Que pensez-vous lorsque vous traversez la frontière imaginaire dans la Terre des Loups ?
“La frontière imaginaire dans la Terre des Loups, pour moi, c’est le pont à près de 60 kms à l’ouest du réacteur. Il mène au village de Bobyor (Beaver) qui était situé sur la rive de la rivière. Cet endroit est très beau et, debout sur ce pont, je me sens toujours comme si j’avais perdu un certain sens de la réalité, ce qui est vraiment une perte de la présence du temps. Dans la vie de l’homme dix ou quinze ans est toujours une quantité importante de temps, quelque chose se passe toujours, alors que Tchernobyl est mort, donc c’est comme si j’étais debout sur une passerelle vers l’infini et qu’en réalité je suis là pour mille ans à voir la même image, de penser la même pensée sur la vanité de notre existence et la fugacité de l’âge de l’homme, qui est juste un bref moment dans la désintégration des isotopes. Je me sens sur ce pont, comme j’étais entre deux mondes. Un que je laisse derrière est le nôtre, le monde de la civilisation, où l’agitation parait éternelle, ou les tourments et le passage éphémère de chaque moment présent, est le seul mode de l’existence humaine… l’autre monde c’est Tchernobyl ou la plupart des gens ne sont rien, un mode de réalisation de l’influx présent, ce qui a été n’existe plus. Quand je traverse la frontière imaginaire, je pense que le monde que je laisse derrière moi est purement physique, tandis que celui dans lequel je suis sur le point d’entrer est une métaphysique, où les routes sont sans piétons, les magasins sans commerçants et les églises sans prêtres, c’est parce que Tchernobyl n’est ni le ciel de Dieu, ni le royaume de César, il est le royaume de Pluton, où passé, présent, et le flux d’avenir fusionnent ensemble et existent dans un mode. ré-inventé. Je pense aussi à ce que vaut la vie humaine suite à la catastrophe…, certaines personnes se bâtissent une carrière, d’autres se battent contre des moulins à vent, tandis qu’il y en a qui érigent des châteaux gonflables et ne voient jamais germer quoique ce soit dans leur jardin. Mais il en existe qui récoltent alors qu’ils n’ont pas semé… Maintenant, il faut relativiser, car toutes les aspirations, les réalisations et les passions, ne sont qu’ombres pâles sur le mur”.
Croyez-vous que les gens vont encore parler de Tchernobyl dans 10 ou 20 ans?
“On ne peut pas oublier Tchernobyl complètement. Parce qu’il s’agit d’un immense territoire, empoisonné par des radiations, il sera toujours là”.
Êtes-vous contre la technologie nucléaire?
“La technologie nucléaire est une condamnation à mort pour le monde, tel qu’exploité elle est très dangereuse dans les mains de l’homme”.

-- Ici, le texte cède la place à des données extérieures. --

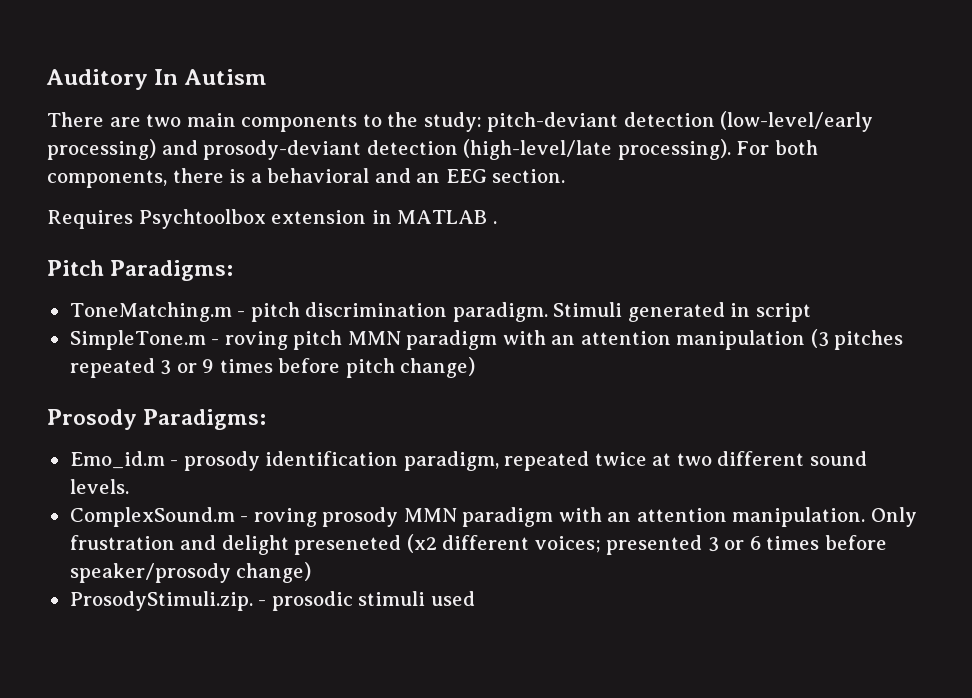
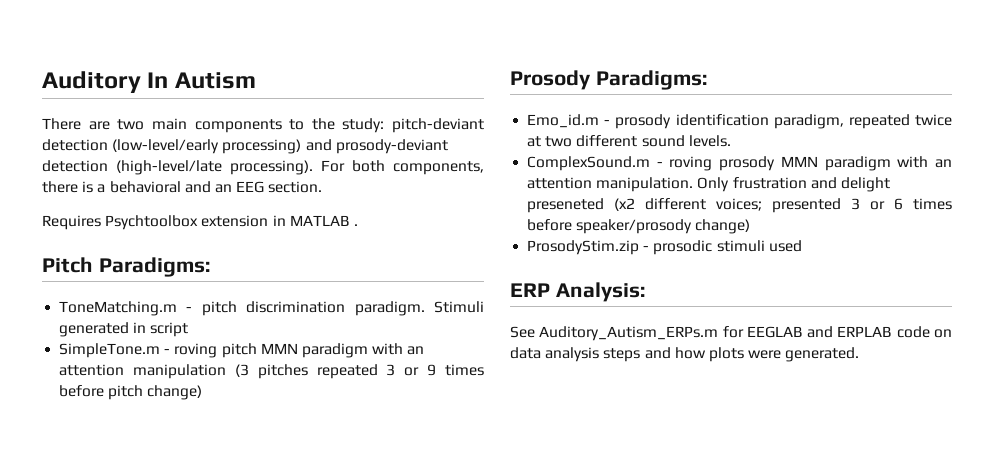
[69,591,253,611] ProsodyStimuli.zip. -> [527,240,640,255] ProsodyStim.zip
(475, 598) none -> [510,282,645,302] [510,326,952,341] [510,347,860,362] // ERP Analysis: // See Auditory_Autism_ERPs.m for EEGLAB and ERPLAB code on data analysis steps and how plots were generated.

Que voulez-vous dire aux enfants, nés au cours des 15 dernières années ?
“Ne vous sentez pas abandonnés, le monde est en deuil pour vous. Ne regarder pas trop longtemps dans l’abîme de votre malheur pour, comme disait Nietzsche… Si vous regardez longtemps dans l’abîme, l’abîme se penchera sur vous ! La signification de ceci est qu’il faut se limiter à la pensée des choses infinies, comme le temps, l’univers et la bêtise humaine”.